Use stopFollowingScrollview() to stop the behaviour. Remember to call this function on disappear:

override func viewDidDisappear(animated: Bool) {
    super.viewDidDisappear(animated)

    if let navigationController = self.navigationController as? ScrollingNavigationController {
        navigationController.stopFollowingScrollView()
    }
}

##ScrollingNavigationViewController To DRY things up you can let your view controller subclass ScrollingNavigationViewController, which provides the base setup implementation. You will just need to call followScrollView(_: delay:):

override func viewWillAppear(animated: Bool) {
    super.viewWillAppear(animated)

    if let navigationController = self.navigationController as? ScrollingNavigationController {
        navigationController.followScrollView(tableView, delay: 50.0)
    }
}

##ScrollingNavigationControllerDelegate You can set a delegate to receive a call when the state of the navigation bar changes:

if let navigationController = self.navigationController as? ScrollingNavigationController {
    navigationController.scrollingNavbarDelegate = self
}

Delegate function:

func scrollingNavigationController(controller: ScrollingNavigationController, didChangeState state: NavigationBarState) {
    switch state {
    case .Collapsed:
        print("navbar collapsed")
    case .Expanded:
        print("navbar expanded")
    case .Scrolling:
        print("navbar is moving")
    }
}

##Handling navigation If the view controller with the scroll view pushes new controllers, you should call showNavbar(animated:) in your viewWillDisappear(animated:):

override func viewWillDisappear(animated: Bool) {
  super.viewWillDisappear(animated)
    if let navigationController = self.navigationController as? ScrollingNavigationController {
      navigationController.showNavbar(animated: true)
    }
}

##Scrolling to top When the user taps the status bar, by default a scrollable view scrolls to the top of its content. If you want to also show the navigation bar, make sure to include this in your controller:

override func scrollViewShouldScrollToTop(scrollView: UIScrollView) -> Bool {
    if let navigationController = self.navigationController as? ScrollingNavigationController {
        navigationController.showNavbar(animated: true)
    }
    return true
}

Check out the sample project for more details.

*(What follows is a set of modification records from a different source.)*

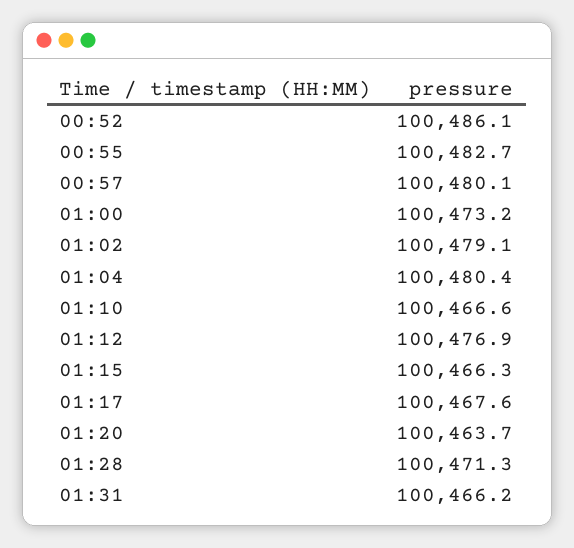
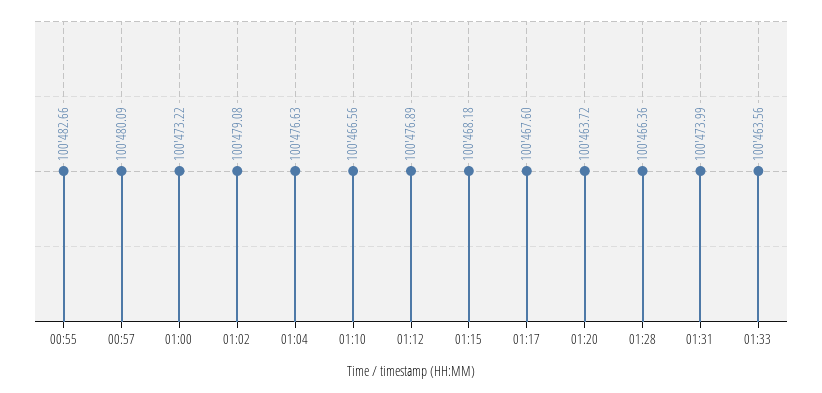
00:52: 100486.1 -> none
01:04: 100480.4 -> 100476.63
01:15: 100466.3 -> 100468.18
01:28: 100471.3 -> 100466.36
01:31: 100466.2 -> 100473.99
01:33: none -> 100463.56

#Author Andrea Mazzini. I'm available for freelance work, feel free to contact me.

Want to support the development of these free libraries? Buy me a coffee ☕️ via Paypal.

#Contributors Syo Ikeda and everyone kind enough to submit a pull request.

#MIT License The MIT License (MIT)

Copyright (c) 2016 Andrea Mazzini

Permission is hereby granted, free of charge, to any person obtaining a copy of
this software and associated documentation files (the "Software"), to deal in
the Software without restriction, including without limitation the rights to
use, copy, modify, merge, publish, distribute, sublicense, and/or sell copies of
the Software, and to permit persons to whom the Software is furnished to do so,
subject to the following conditions:

The above copyright notice and this permission notice shall be included in all
copies or substantial portions of the Software.

THE SOFTWARE IS PROVIDED "AS IS", WITHOUT WARRANTY OF ANY KIND, EXPRESS OR
IMPLIED, INCLUDING BUT NOT LIMITED TO THE WARRANTIES OF MERCHANTABILITY, FITNESS
FOR A PARTICULAR PURPOSE AND NONINFRINGEMENT. IN NO EVENT SHALL THE AUTHORS OR
COPYRIGHT HOLDERS BE LIABLE FOR ANY CLAIM, DAMAGES OR OTHER LIABILITY, WHETHER
IN AN ACTION OF CONTRACT, TORT OR OTHERWISE, ARISING FROM, OUT OF OR IN
CONNECTION WITH THE SOFTWARE OR THE USE OR OTHER DEALINGS IN THE SOFTWARE.